Supplied information:
##############################

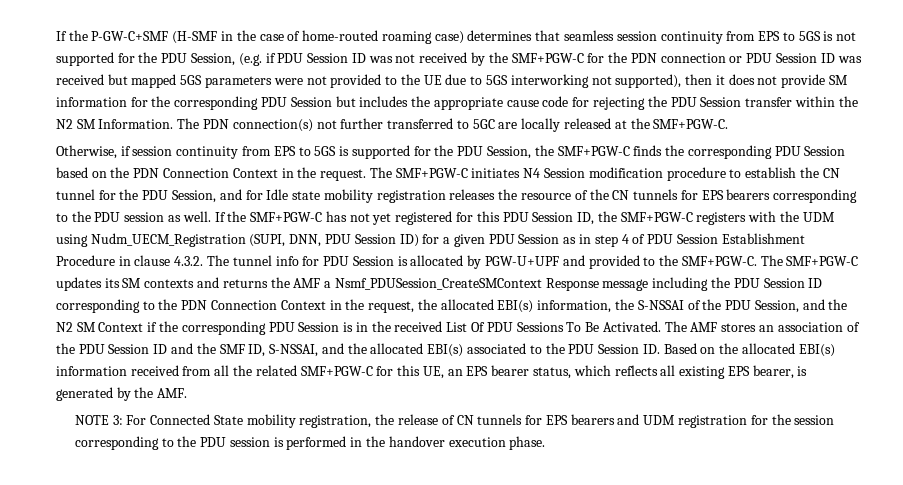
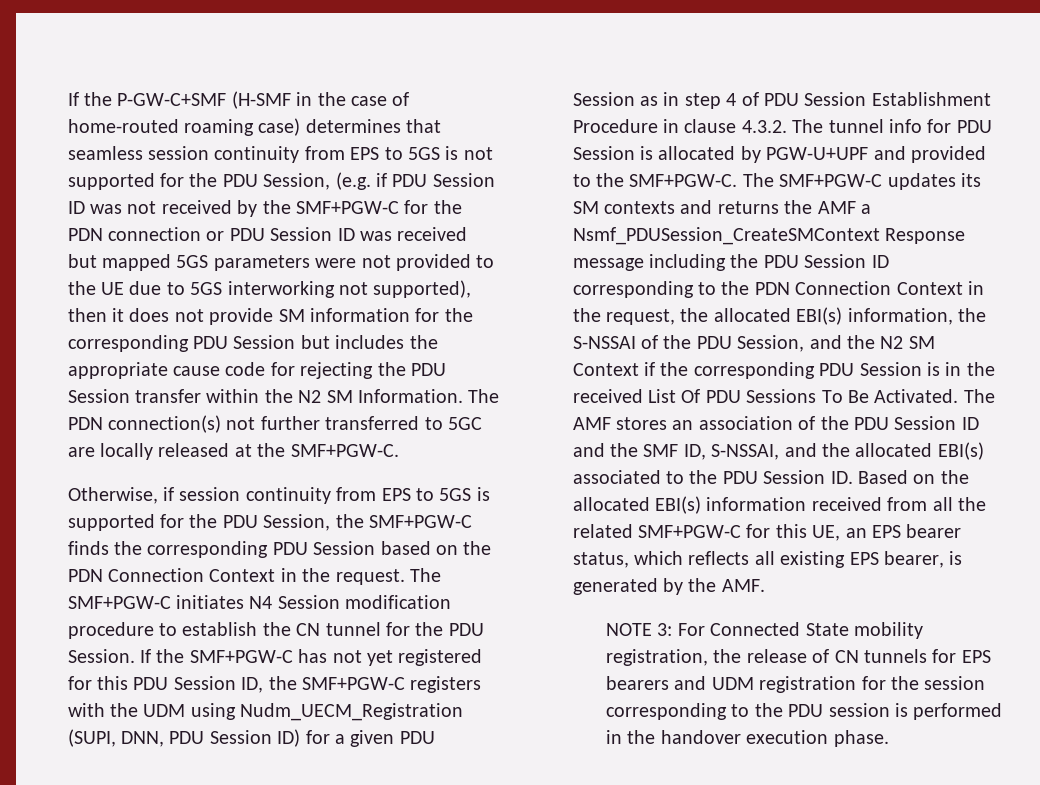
- The SMF+PGW-C initiates N4 Session modification procedure to establish the CN tunnel for the PDU Session, and for Idle state mobility registration releases the resource of the CN tunnels for EPS bearers corresponding to the PDU session as well.
+ The SMF+PGW-C initiates N4 Session modification procedure to establish the CN tunnel for the PDU Session.

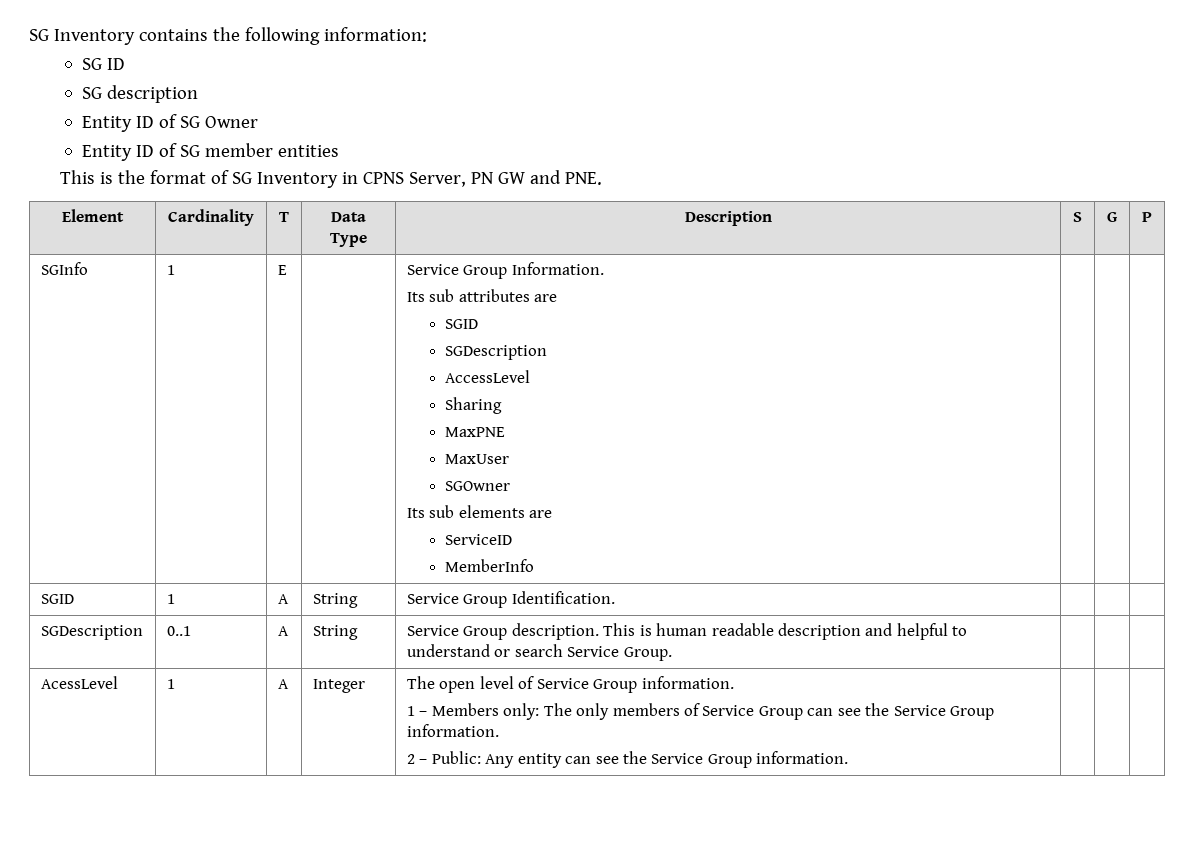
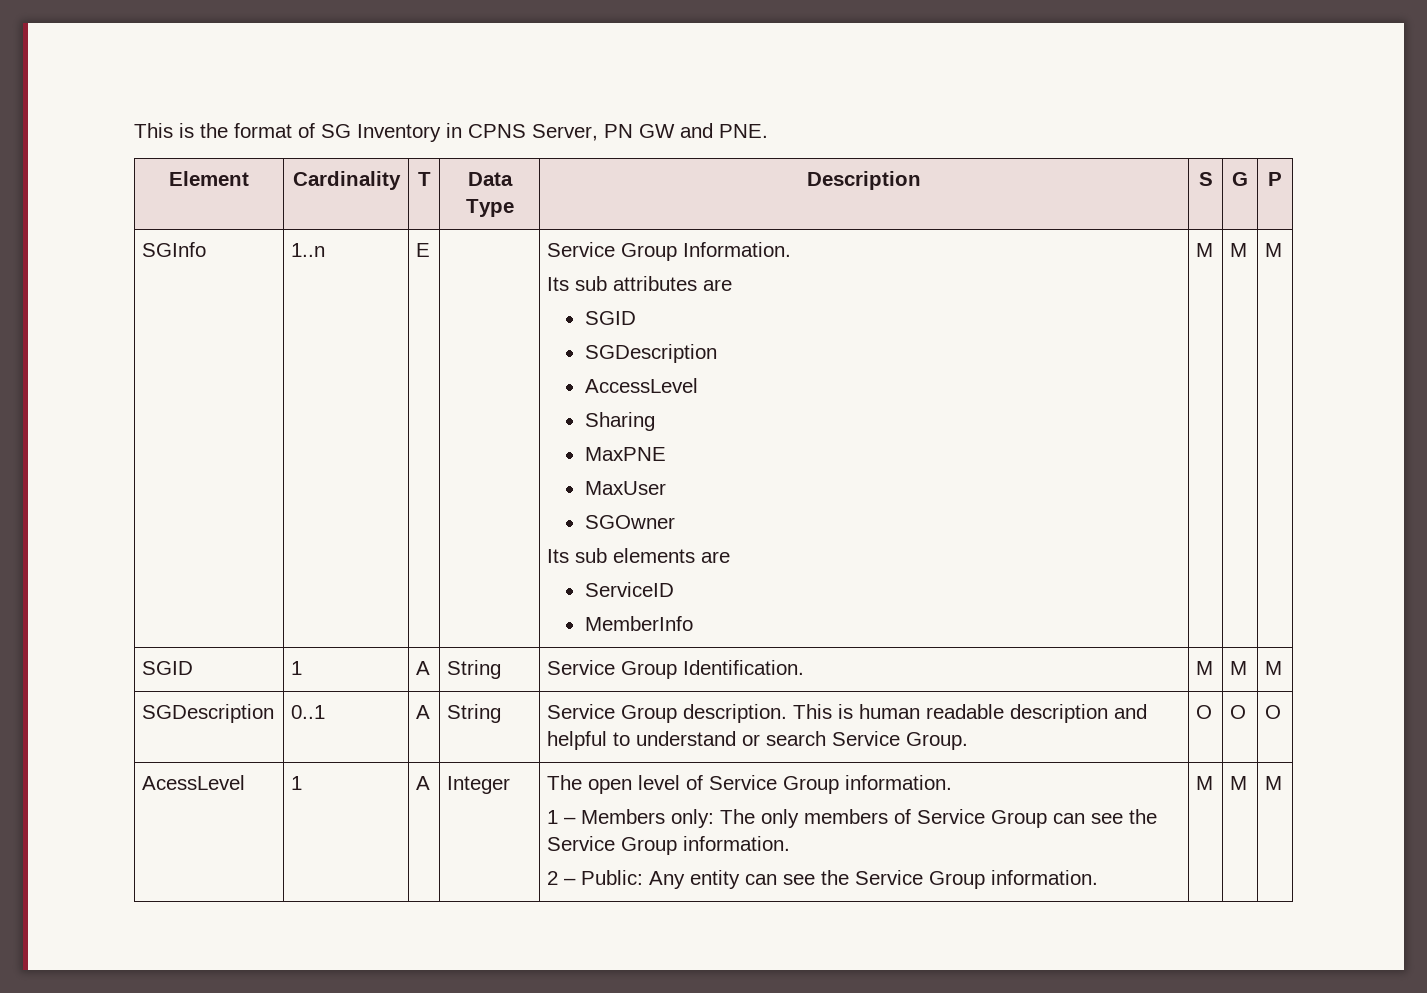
- SG Inventory contains the following information:
- SG ID
- SG description
- Entity ID of SG Owner
- Entity ID of SG member entities
- SGInfo | 1 | E | | Service Group Information.
+ SGInfo | 1..n | E | | Service Group Information.
  Its sub attributes are
  SGID
  SGDescription
  AccessLevel
  Sharing
  MaxPNE
  MaxUser
  SGOwner
  Its sub elements are
  ServiceID
- MemberInfo | | |
+ MemberInfo | M | M | M
- SGID | 1 | A | String | Service Group Identification. | | |
+ SGID | 1 | A | String | Service Group Identification. | M | M | M
- SGDescription | 0..1 | A | String | Service Group description. This is human readable description and helpful to understand or search Service Group. | | |
+ SGDescription | 0..1 | A | String | Service Group description. This is human readable description and helpful to understand or search Service Group. | O | O | O
- 2 – Public: Any entity can see the Service Group information.
+ 2 – Public: Any entity can see the Service Group information. | M | M | M

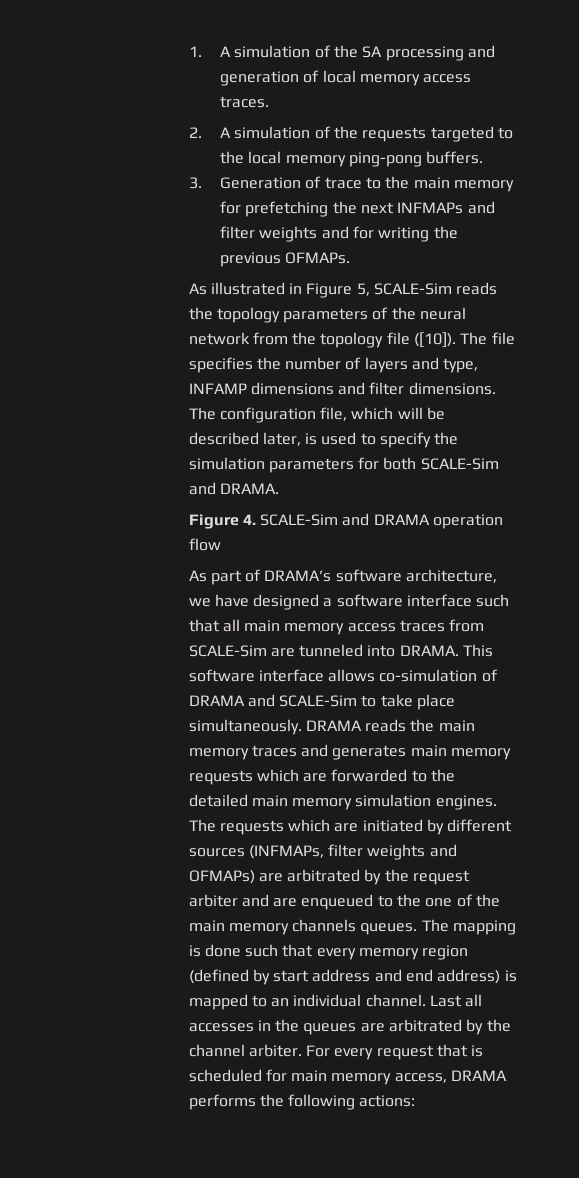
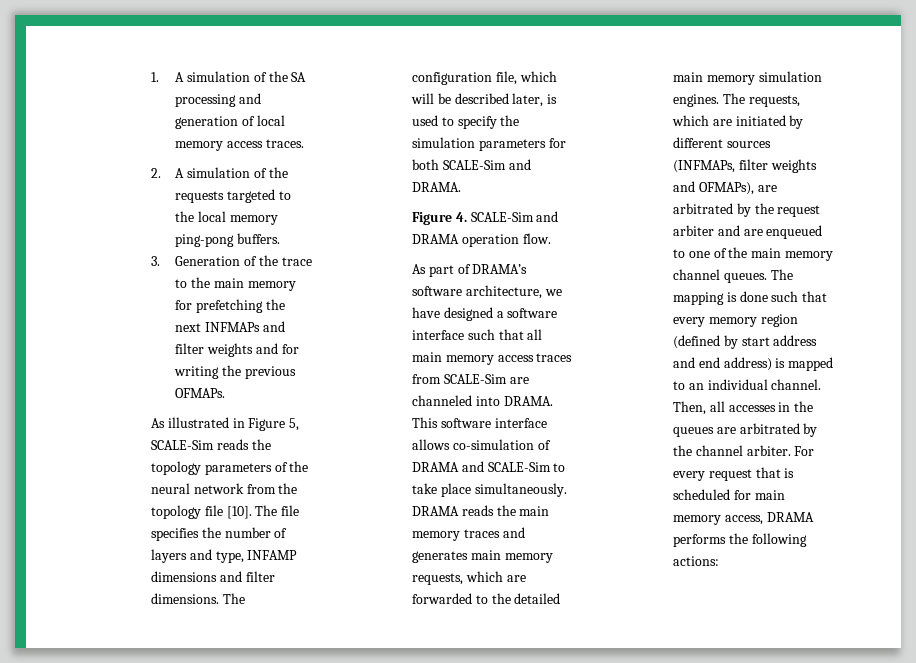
- 3. Generation of trace to the main memory for prefetching the next INFMAPs and filter weights and for writing the previous OFMAPs.
+ 3. Generation of the trace to the main memory for prefetching the next INFMAPs and filter weights and for writing the previous OFMAPs.
- As illustrated in Figure 5, SCALE-Sim reads the topology parameters of the neural network from the topology file ([10]).
+ As illustrated in Figure 5, SCALE-Sim reads the topology parameters of the neural network from the topology file [10].
- Figure 4. SCALE-Sim and DRAMA operation flow
+ Figure 4. SCALE-Sim and DRAMA operation flow.
- As part of DRAMA’s software architecture, we have designed a software interface such that all main memory access traces from SCALE-Sim are tunneled into DRAMA.
+ As part of DRAMA’s software architecture, we have designed a software interface such that all main memory access traces from SCALE-Sim are channeled into DRAMA.
- DRAMA reads the main memory traces and generates main memory requests which are forwarded to the detailed main memory simulation engines.
+ DRAMA reads the main memory traces and generates main memory requests, which are forwarded to the detailed main memory simulation engines.
- The requests which are initiated by different sources (INFMAPs, filter weights and OFMAPs) are arbitrated by the request arbiter and are enqueued to the one of the main memory channels queues.
+ The requests, which are initiated by different sources (INFMAPs, filter weights and OFMAPs), are arbitrated by the request arbiter and are enqueued to one of the main memory channel queues.
- Last all accesses in the queues are arbitrated by the channel arbiter.
+ Then, all accesses in the queues are arbitrated by the channel arbiter.

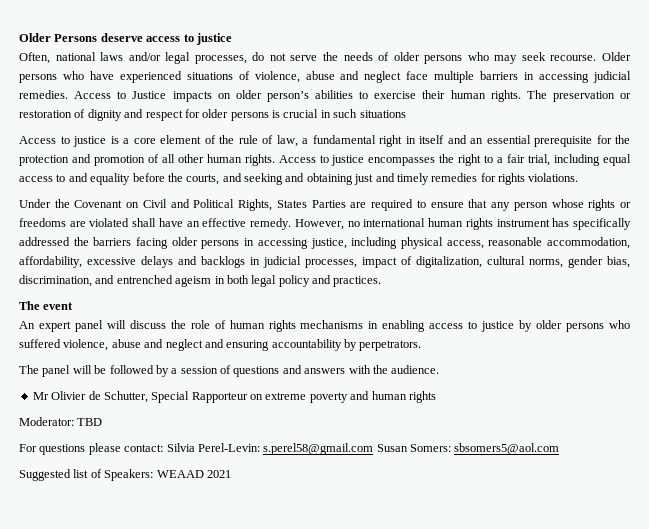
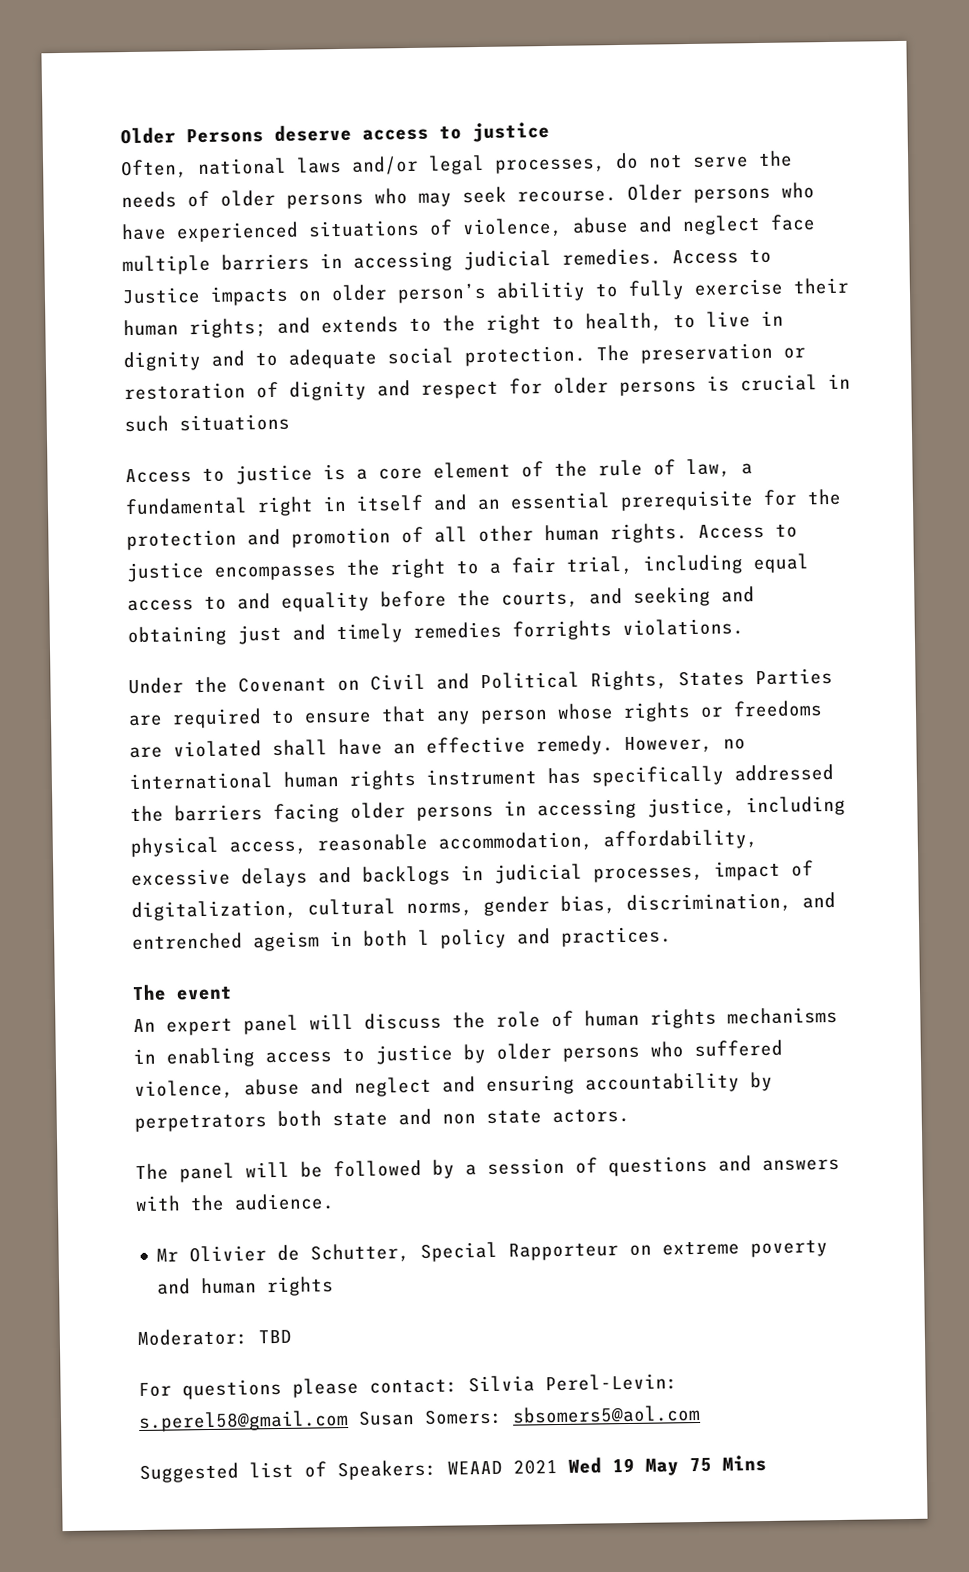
- Access to Justice impacts on older person’s abilities to exercise their human rights.
+ Access to Justice impacts on older person’s abilitiy to fully exercise their human rights; and extends to the right to health, to live in dignity and to adequate social protection.
- Access to justice encompasses the right to a fair trial, including equal access to and equality before the courts, and seeking and obtaining just and timely remedies for rights violations.
+ Access to justice encompasses the right to a fair trial, including equal access to and equality before the courts, and seeking and obtaining just and timely remedies forrights violations.
- However, no international human rights instrument has specifically addressed the barriers facing older persons in accessing justice, including physical access, reasonable accommodation, affordability, excessive delays and backlogs in judicial processes, impact of digitalization, cultural norms, gender bias, discrimination, and entrenched ageism in both legal policy and practices.
+ However, no international human rights instrument has specifically addressed the barriers facing older persons in accessing justice, including physical access, reasonable accommodation, affordability, excessive delays and backlogs in judicial processes, impact of digitalization, cultural norms, gender bias, discrimination, and entrenched ageism in both l policy and practices.
- An expert panel will discuss the role of human rights mechanisms in enabling access to justice by older persons who suffered violence, abuse and neglect and ensuring accountability by perpetrators.
+ An expert panel will discuss the role of human rights mechanisms in enabling access to justice by older persons who suffered violence, abuse and neglect and ensuring accountability by perpetrators both state and non state actors.
- Suggested list of Speakers: WEAAD 2021
+ Suggested list of Speakers: WEAAD 2021 Wed 19 May 75 Mins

##############################

Exercise goal:
Go through the entries above and copy each line holding the string "previous".

Output for this task:
- 3. Generation of trace to the main memory for prefetching the next INFMAPs and filter weights and for writing the previous OFMAPs.
+ 3. Generation of the trace to the main memory for prefetching the next INFMAPs and filter weights and for writing the previous OFMAPs.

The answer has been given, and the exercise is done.